*The problem*: The lines needed are those below that contain the word "html"; copy each one.

====== Extracted entries ======

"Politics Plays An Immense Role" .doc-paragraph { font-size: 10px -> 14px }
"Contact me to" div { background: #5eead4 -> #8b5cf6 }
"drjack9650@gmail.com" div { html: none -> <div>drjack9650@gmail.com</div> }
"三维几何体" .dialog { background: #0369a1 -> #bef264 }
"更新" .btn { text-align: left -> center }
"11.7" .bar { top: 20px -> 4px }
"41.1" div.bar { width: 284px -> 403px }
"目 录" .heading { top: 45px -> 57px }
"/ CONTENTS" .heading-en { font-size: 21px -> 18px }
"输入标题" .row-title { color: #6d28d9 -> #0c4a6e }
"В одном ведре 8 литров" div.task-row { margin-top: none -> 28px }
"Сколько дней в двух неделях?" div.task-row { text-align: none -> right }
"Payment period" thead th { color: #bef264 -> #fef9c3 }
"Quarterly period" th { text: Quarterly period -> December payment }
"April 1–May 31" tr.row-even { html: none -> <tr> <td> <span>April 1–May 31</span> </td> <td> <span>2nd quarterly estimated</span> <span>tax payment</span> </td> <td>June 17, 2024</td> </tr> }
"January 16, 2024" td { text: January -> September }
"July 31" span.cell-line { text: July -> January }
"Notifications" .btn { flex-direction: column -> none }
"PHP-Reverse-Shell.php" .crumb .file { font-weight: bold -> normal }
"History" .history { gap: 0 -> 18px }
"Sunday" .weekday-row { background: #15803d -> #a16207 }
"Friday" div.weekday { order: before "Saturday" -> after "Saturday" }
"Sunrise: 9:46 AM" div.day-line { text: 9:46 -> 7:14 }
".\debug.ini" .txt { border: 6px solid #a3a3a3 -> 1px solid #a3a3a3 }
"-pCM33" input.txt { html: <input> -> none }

======

*Task response*:
"drjack9650@gmail.com" div { html: none -> <div>drjack9650@gmail.com</div> }
"April 1–May 31" tr.row-even { html: none -> <tr> <td> <span>April 1–May 31</span> </td> <td> <span>2nd quarterly estimated</span> <span>tax payment</span> </td> <td>June 17, 2024</td> </tr> }
"-pCM33" input.txt { html: <input> -> none }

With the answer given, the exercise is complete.